Şirketin siber güvenlik konusundaki tecrübesine işaret eden Kaspersky, Türkiye'nin siber güvenlik stratejisine katkıda bulunmaya hazır olduklarını bildirdi.
Kaspersky, Türkiye'nin kendileri için önemli bir pazar olduğunu ve bölgedeki işlerini daha da geliştirmek istediklerini belirterek, "Şu an KOBİ ve kurumsal pazarda etkinliğimizi önemli ölçüde artırma hedefimiz var. Ayrıca ürünlerimizi Türk lirası ile satmaya devam edeceğiz. Türkiye'deki operasyonlarımızı bu yıl yaklaşık yüzde 25 artırmayı hedefliyoruz." ifadelerini kullandı.
Çoğu ülkede siber güvenlik konusunun küçümsendiğini dile getiren Kaspersky, Türkiye'deki devlet yetkililerinin ülkedeki siber güvenlik iş gücü ihtiyacını gidermek ve siber güvenliğin kurumlardaki rolünü artırmak için bazı adımlar atmaya başladığını gördüklerini söyledi.

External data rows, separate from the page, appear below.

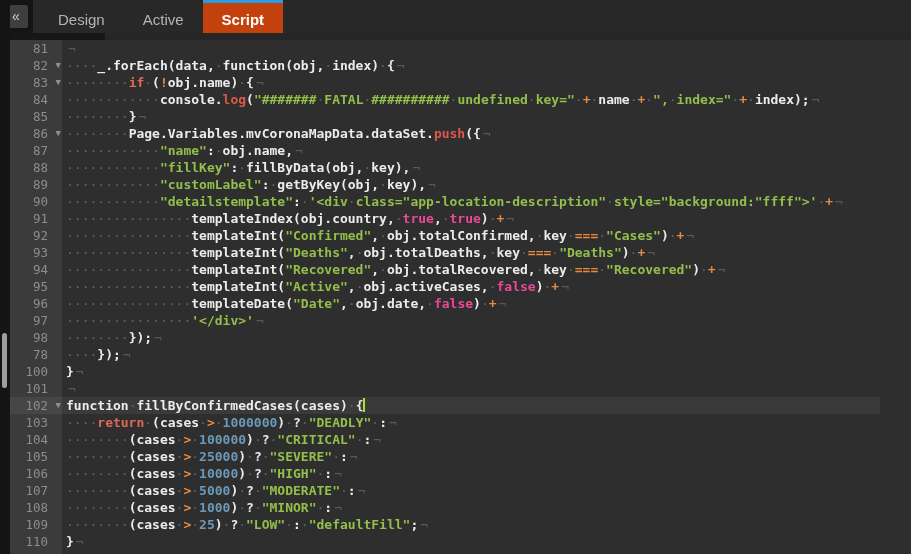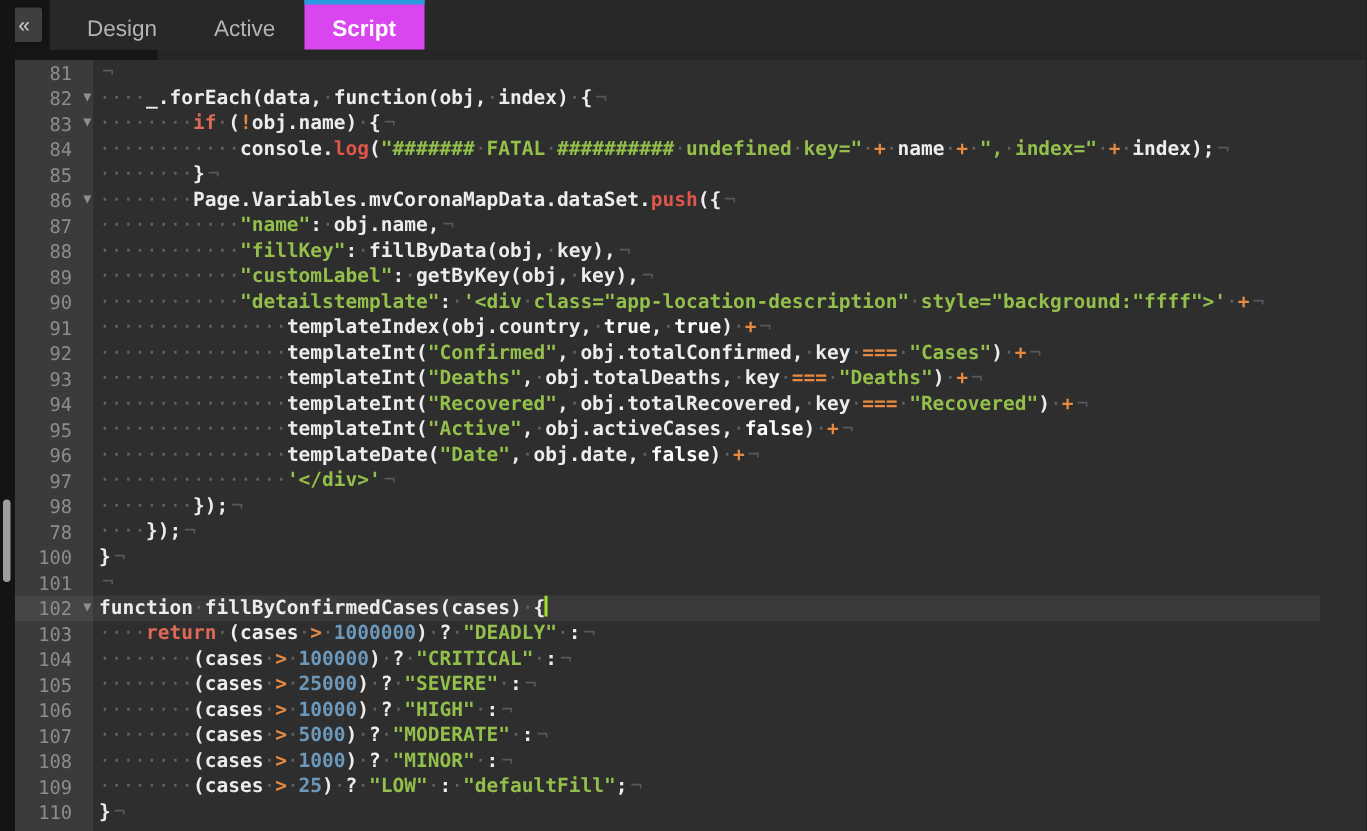--- a/index.html
+++ b/index.html
@@ -11,42 +11,42 @@
   
   .rail { position:absolute; left:0; top:0; width:10px; height:554px; background:#141414; z-index:5; }
   .rail-thumb { position:absolute; left:2px; top:333px; width:5px; height:55px; background:#9e9e9e; border-radius:3px; }
   
   .topbar { position:absolute; left:0; top:0; width:911px; height:33px; background:#282828; display:flex; z-index:4; }
   .corner { width:33px; height:33px; background:#141414; display:flex; align-items:center; justify-content:flex-start; }
   .collapse-btn { margin-left:4px; width:24px; height:23px; background:#3f3f3f; border-radius:2px; color:#cfcfcf;
     font-size:14px; line-height:23px; text-align:center; cursor:pointer; }
   .tabs { display:flex; height:33px; margin-left:6px; }
   .tab { padding:0 19px; height:33px; line-height:33px; font-size:15px; color:#b4b4b4; cursor:pointer; border-top:3px solid transparent; }
-  .tab.active { background:#d946ef; color:#ffffff; font-weight:bold; border-top:3px solid #2b9be0; }
+  .tab.active { background:#c2410c; color:#ffffff; font-weight:bold; border-top:3px solid #2b9be0; }
   
   .substrip { position:absolute; left:10px; top:33px; width:901px; height:7px; background:#262626; z-index:3; }
   .substrip .notch { position:absolute; left:0; top:0; width:95px; height:7px; background:#161616; }
   
   .editor { position:absolute; left:10px; top:40px; width:870px; height:514px; background:#2e2e2e;
     font-family:"DejaVu Sans Mono","Liberation Mono",monospace; font-size:13px; }
   .row { display:flex; height:17px; line-height:17px; white-space:pre; }
   .row.active .code-cell { background:#3a3a3a; }
   .row.active .gutter-cell { background:#464646; }
   .gutter-cell { position:relative; flex:0 0 52px; background:#3b3b3b; color:#8d8d8d; text-align:right;
     padding-right:14px; font-size:12.5px; }
   .fold { position:absolute; right:1px; top:0; color:#8f8f8f; font-size:9px; }
   .code-cell { flex:1; padding-left:4px; color:#ececec; font-weight:bold; overflow:hidden; }
   .code-cell span { white-space:pre; }
   .pln { color:#ececec; }
   .kw  { color:#dd6a57; }
   .fn  { color:#e0564a; }
   .op  { color:#e78a41; }
   .str { color:#93bf4b; }
   .num { color:#6c99bb; }
-  .bool{ color:#ffffff; }
+  .bool{ color:#ec4899; }
   .prm { color:#ececec; }
   i.ws { font-style:normal; color:#636363; font-weight:normal; }
   .eol { color:#595959; font-weight:normal; padding-left:2px; }
   .cur { display:inline-block; width:2px; height:14px; background:#a6e22e; vertical-align:-2px; }
 </style>
 </head>
 <body>
 
 <div class="app">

Kaspersky, Türkiye'nin teknolojiyle ilgilenen genç nüfusunun yüksekliğine dikkati çekerek, ülkenin kendi siber güvenlik ekibini oluşturabilmesinin bir avantaj olduğunu belirtti.
Şirketin "Global Şeffaflık Girişimi" projesine ilişkin bilgi veren Kaspersky, şunları kaydetti:
"Bu proje, ürünlerimizin tamamen güvenilir olduğunu kanıtlamaya ne kadar kararlı olduğumuzu gösteriyor. İnsanların kendi verilerini ve gizliliklerini kontrol altına almasının ne kadar önemli olduğunu biliyoruz ve son 20 yılda elde ettiğimiz itibar ve uzmanlığı ne kadar ciddiye aldığımızı kanıtlamak istiyoruz. İşte bu nedenlerle bu projeye yatırım yapıyoruz. Bu iyi örnekle sektöre öncülük edip diğer siber güvenlik şirketleri için yeni bir şeffaflık standardı oluşturmayı umuyoruz."